Una yegua indómita. Ahora que caminamos por la calle, veo sus sandalias con lazos negros hasta la pantorrilla, las nalgas erguidas y el desafío de su caminado. Le digo que mejor regresemos al taller, que quiero cabalgar de nuevo. Vamos a la obra primero, quizás después, pero te advierto que será mi turno de cabalgarte. Ana, me siento un poco mareado. Te veo mal de forma, anda, toma más agua, y me pasa de nuevo su botella de agua mineral. Llegamos al teatro, un edificio casi abandonado en el centro de la ciudad. Mi mareo empezaba a tornarse en alucinación. Pasamos frente a cuatro actores preparándose en silencio y afilando sus cuchillos deshuesadores y desolladores, y un machete. ¿De qué se trata la obra Ana? Ya verás, es una sorpresa, ven y te muestro la trasescena. Era un salón amarillo, de paredes muy gruesas, parecía más una bodega que una trasescena, salvo por el espejo que la atravesaba toda. Cuando Ana cerró la puerta tuve la sensación de que estaba atrapado, que no tenía forma de escapar ni pedir ayuda. Sentí de nuevo que me iba a caer. Ella, con el machete recién afilado en la mano, rió: no estás mareado, estás sedado, mejor para ti, no vas a sentir nada.

Todo empezó a transcurrir en cámara lenta. Ana, ¿qué quieres hacer? ¿No te das cuenta? Estiré mi mano para apoyarme en su hombro. Ella la atajó y con una habilidad sorprendente me destazó los dedos anular, corazón e índice.
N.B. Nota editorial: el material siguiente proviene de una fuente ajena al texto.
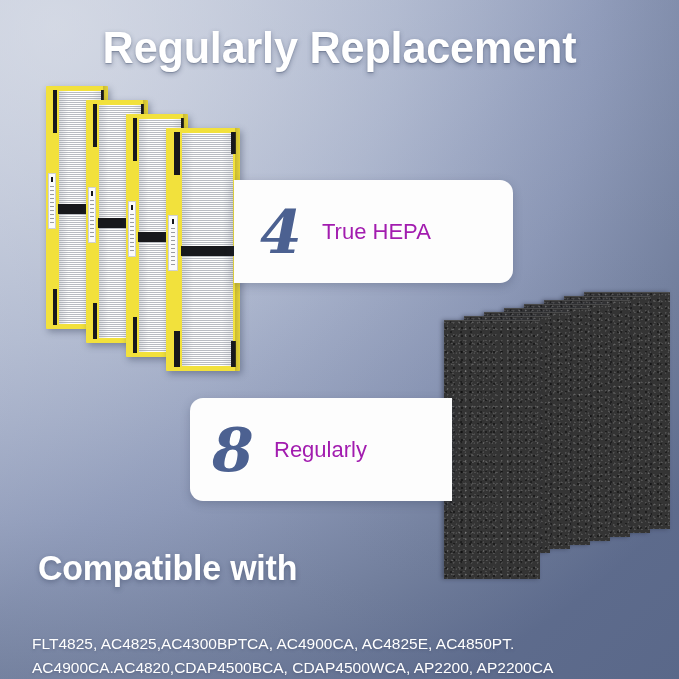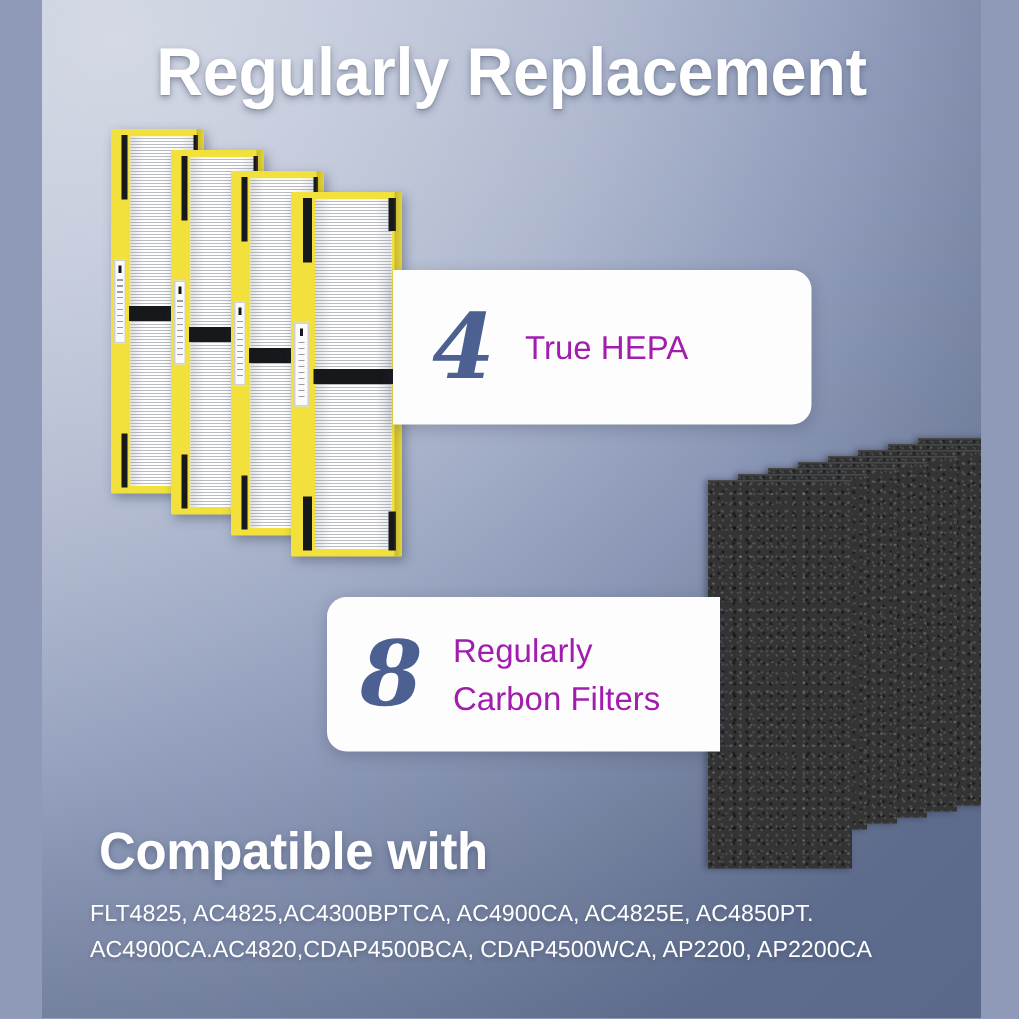--- a/index.html
+++ b/index.html
@@ -2,26 +2,25 @@
 <html><head>
 <meta charset="utf-8">
 <style>
   html, body {
     margin: 0;
     padding: 0;
     background: #8e9ab8;
   }
   .stage {
     position: relative;
-    width: 626px;
+    width: 679px;
     height: 679px;
     overflow: hidden;
     font-family: "Liberation Sans", sans-serif;
     background: #a0abc6;
-    margin-left: 28px;
   }
   .bg {
     position: absolute;
     inset: 0;
     background:
       radial-gradient(120% 110% at 8% 4%, #d2d7e3 0%, #c2c9da 18%, #aab4cc 42%, #8e9ab9 66%, #74819f 85%, #5e6c8e 100%);
   }
   .bg-tint {
     position: absolute;
     inset: 0;
@@ -239,21 +238,21 @@
     font-weight: bold;
     letter-spacing: -0.2px;
     transform: scaleX(0.97);
     transform-origin: left center;
     text-shadow: 0 2px 5px rgba(55,66,95,0.45);
     white-space: nowrap;
   }
   .compat-lines {
     position: absolute;
     left: 32px;
-    top: 598px;
+    top: 632px;
     color: #ffffff;
     font-size: 15.5px;
     line-height: 1.55;
     text-shadow: 0 1px 3px rgba(55,66,95,0.40);
     white-space: nowrap;
   }
   .compat-lines span { display: block; }
 </style>
 </head>
 <body>
@@ -334,21 +333,20 @@
     <div class="num">4</div>
     <div class="label">
       <span class="l1">True HEPA</span>
     </div>
   </div>
 
   <div class="card card-carbon">
     <div class="num">8</div>
     <div class="label">
       <span class="l1">Regularly</span>
-      <span class="l2">Carbon Filters</span>
     </div>
   </div>
 
   <div class="compat-title">Compatible with</div>
   <div class="compat-lines">
     <span>FLT4825,  AC4825,AC4300BPTCA,  AC4900CA,  AC4825E,  AC4850PT.</span>
     <span>AC4900CA.AC4820,CDAP4500BCA,  CDAP4500WCA,  AP2200, AP2200CA</span>
   </div>
 </div>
Estaba tan dopado que en efecto no sentí el corte, al contrario, tuve tiempo de maravillarme: nunca había visto el corte transversal de los dedos. Ahí estaban los huesos blancos cubiertos de piel y sangre, una combinación única de materiales que guarda el misterio de la vida, imposible para cualquier escultura: tejido vivo alrededor de la estructura. No pude detallarlos por más tiempo: Ana se los tragó completos, masticándolos apenas dos veces. Macabra me preguntó: ¿Ya sabes de qué va la obra?

Caí al piso horrorizado. Aunque no lo sentía, veía mi mano y sabía que había perdido tres dedos, ¿qué seguiría? ¿la otra mano? Traté de reunir las pocas fuerzas que tenía para quitarle el machete. Apenas pude arrastrarme un poco. Busqué la mirada de Ana, quise encontrar una gota de piedad pero ella ya me estaba cortando hambrienta una tajada de pierna. La puerta se abrió y entraron los otros cuatro actores, multiplicados por el espejo. El brillo de sus cuchillos fue contundente: había llegado al final de mi vida, y de qué manera. Cerré los ojos, sentí compasión por mí y lloré. Buen provecho, fue lo último que alcancé a decir.
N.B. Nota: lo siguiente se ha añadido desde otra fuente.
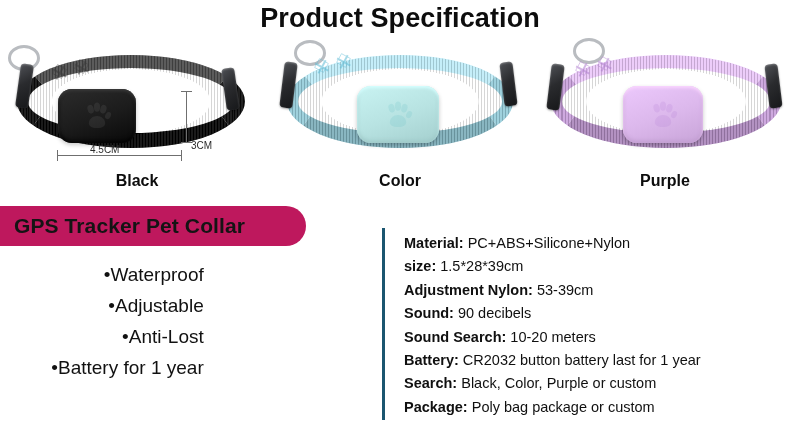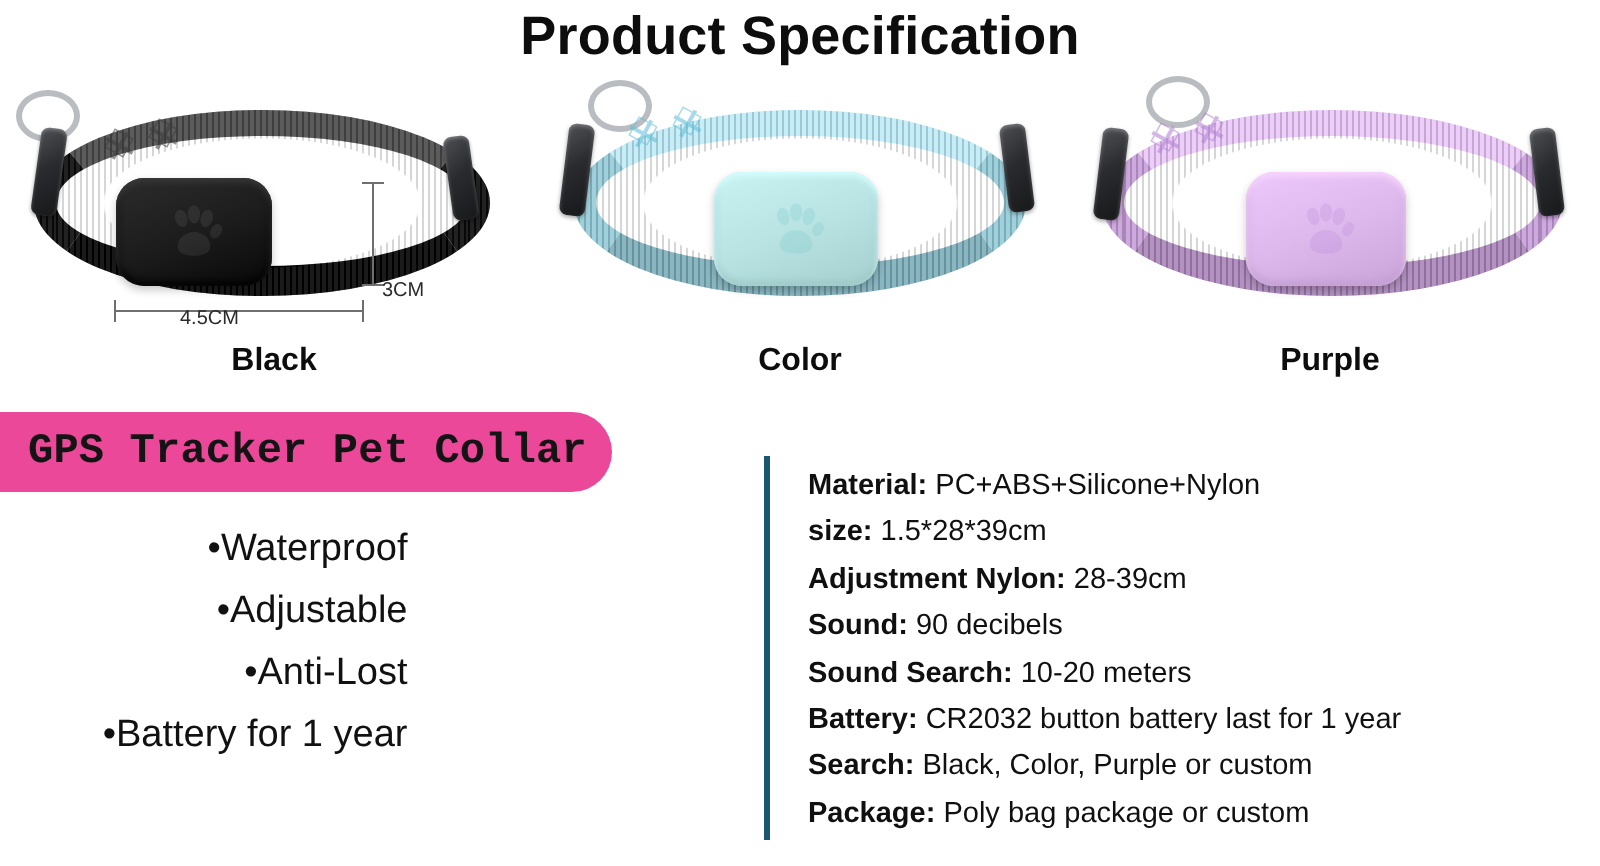--- a/index.html
+++ b/index.html
@@ -270,21 +270,21 @@
     </div>
 
     <div class="dim-line" style="left:184px; top:63px; width:1px; height:52px;"></div>
     <div class="dim-line" style="left:179px; top:63px; width:11px; height:1px;"></div>
     <div class="dim-line" style="left:179px; top:114px; width:11px; height:1px;"></div>
     <div class="dim-label" style="left:189px; top:112px;">3CM</div>
 
     <div class="dim-line" style="left:55px; top:127px; width:125px; height:1px;"></div>
     <div class="dim-line" style="left:55px; top:122px; width:1px; height:11px;"></div>
     <div class="dim-line" style="left:179px; top:122px; width:1px; height:11px;"></div>
-    <div class="dim-label" style="left:88px; top:126px;">4.5CM</div>
+    <div class="dim-label" style="left:88px; top:116px;">4.5CM</div>
   </div>
 </div>
 <div class="color-label" id="label-black">Black</div>
 
 <div class="product" id="product-blue">
   <div class="collar-stage">
     <div class="band" id="band-blue" style="border-color: rgb(179, 234, 248) rgb(149, 204, 218) rgb(139, 194, 208);"></div>
     <div class="weave"></div>
 
     <div class="dring" style="left:22px; top:12px;"></div>
@@ -339,34 +339,34 @@
           <ellipse cx="27.5" cy="12" rx="3.6" ry="5.2" transform="rotate(16 27.5 12)"></ellipse>
           <ellipse cx="33" cy="19.5" rx="3.2" ry="4.4" transform="rotate(30 33 19.5)"></ellipse>
           <path d="M20 20c5.6 0 9.6 4.2 9.6 8.4 0 3.6-3.2 5.6-9.6 5.6s-9.6-2-9.6-5.6C10.4 24.2 14.4 20 20 20z"></path>
         </g>
       </svg>
     </div>
   </div>
 </div>
 <div class="color-label" id="label-purple">Purple</div>
 
-<div id="headline-banner" style="background: #ec4899; font-family: Liberation Mono, monospace;">
+<div id="headline-banner" style="background: #be185d;">
   <span id="headline-text">GPS Tracker Pet Collar</span>
 </div>
 
 <ul id="feature-list">
     <li><span class="bullet">•</span><span>Waterproof</span></li>
     <li><span class="bullet">•</span><span>Adjustable</span></li>
     <li><span class="bullet">•</span><span>Anti-Lost</span></li>
     <li><span class="bullet">•</span><span>Battery for 1 year</span></li>
   </ul>
 
 <div id="spec-rule" style="background: rgb(27, 86, 112);"></div>
 <ul id="spec-list">
     <li><span class="spec-key">Material:</span><span class="spec-val"> PC+ABS+Silicone+Nylon</span></li>
     <li><span class="spec-key">size:</span><span class="spec-val"> 1.5*28*39cm</span></li>
-    <li><span class="spec-key">Adjustment Nylon:</span><span class="spec-val"> 28-39cm</span></li>
+    <li><span class="spec-key">Adjustment Nylon:</span><span class="spec-val"> 53-39cm</span></li>
     <li><span class="spec-key">Sound:</span><span class="spec-val"> 90 decibels</span></li>
     <li><span class="spec-key">Sound Search:</span><span class="spec-val"> 10-20 meters</span></li>
     <li><span class="spec-key">Battery:</span><span class="spec-val"> CR2032 button battery last for 1 year</span></li>
     <li><span class="spec-key">Search:</span><span class="spec-val"> Black, Color, Purple or custom</span></li>
     <li><span class="spec-key">Package:</span><span class="spec-val"> Poly bag package or custom</span></li>
   </ul>
 
 </body></html>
Ana me abrazó muy fuerte por la espalda, besó mi cuello y apoyó la cabeza sobre mi hombro. Mis manos estaban inmóviles entre la arcilla y un par de lágrimas cayeron sobre esta. Qué forma tan original para mantener húmeda la arcilla, ¿es este el secreto de la sensibilidad que entregan tus esculturas? ¿O acaso estás sufriendo ahora el síndrome de Stendhal? me preguntó con mezcla de ternura y coquetería, saboreando también con orgullo su origen florentino. Respondí su abrazo apretándola fuerte contra mi espalda, cayeron nuevas lágrimas sobre la escultura pero esta vez más despacio, y no supe si eran por el síndrome, como ella sugería, o por los primeros síntomas del amor.

Esa tarde en la playa, mientras ella dormía tomando el sol desnuda, viajé de nuevo por su cuerpo y me pregunté si debería de abandonar las formas lisas —qué quiero esconder con ellas, pero por otra parte, por qué dejarlas—, y recordé también con escalofrío la obra de Ana. Contemplé el mar Tirreno un tiempo, disfruté la brisa pero al final fue inevitable hacerle la pregunta: Ana, esas manchas rojas que a veces aparecen en tus manos, ¿son de sangre?